_Task to carry out_
Print everything in the records exactly. Leave the pictures out.

_Data provided_
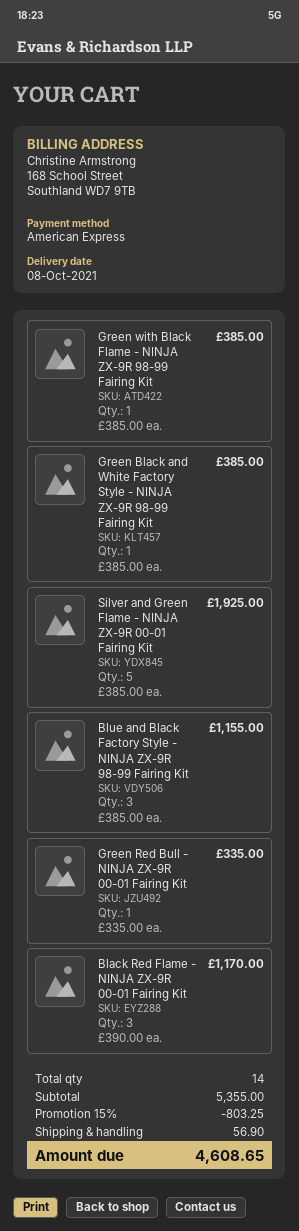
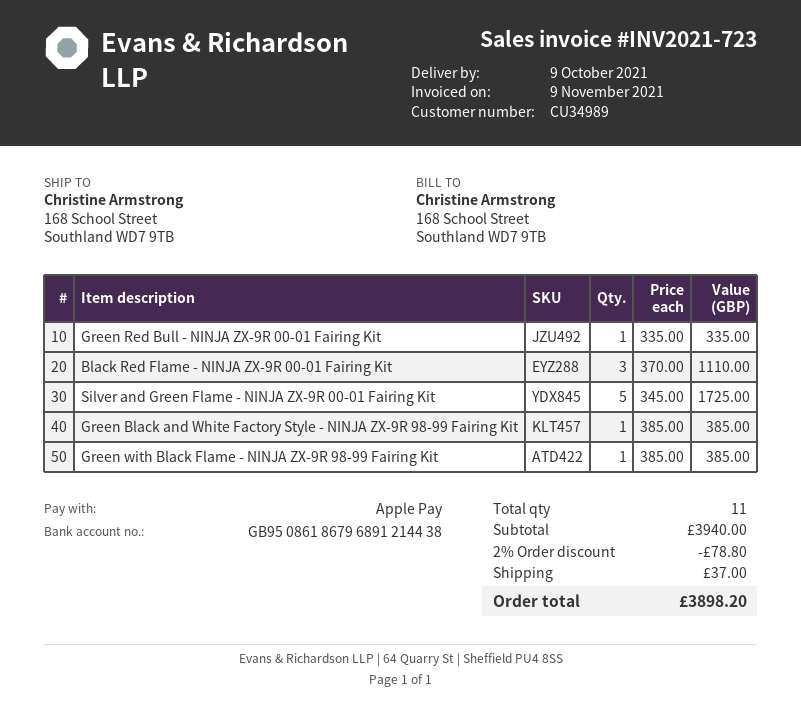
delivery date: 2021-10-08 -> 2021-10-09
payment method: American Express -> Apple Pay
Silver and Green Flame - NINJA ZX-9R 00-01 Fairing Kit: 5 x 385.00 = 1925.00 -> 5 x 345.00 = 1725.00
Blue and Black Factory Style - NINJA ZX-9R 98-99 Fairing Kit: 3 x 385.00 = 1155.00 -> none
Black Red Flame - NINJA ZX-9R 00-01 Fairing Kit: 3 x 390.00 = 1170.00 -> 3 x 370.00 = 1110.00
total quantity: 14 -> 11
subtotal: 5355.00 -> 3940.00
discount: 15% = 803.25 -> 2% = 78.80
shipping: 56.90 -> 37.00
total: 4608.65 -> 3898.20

_Answer box_
delivery date: 2021-10-08 -> 2021-10-09
payment method: American Express -> Apple Pay
Silver and Green Flame - NINJA ZX-9R 00-01 Fairing Kit: 5 x 385.00 = 1925.00 -> 5 x 345.00 = 1725.00
Blue and Black Factory Style - NINJA ZX-9R 98-99 Fairing Kit: 3 x 385.00 = 1155.00 -> none
Black Red Flame - NINJA ZX-9R 00-01 Fairing Kit: 3 x 390.00 = 1170.00 -> 3 x 370.00 = 1110.00
total quantity: 14 -> 11
subtotal: 5355.00 -> 3940.00
discount: 15% = 803.25 -> 2% = 78.80
shipping: 56.90 -> 37.00
total: 4608.65 -> 3898.20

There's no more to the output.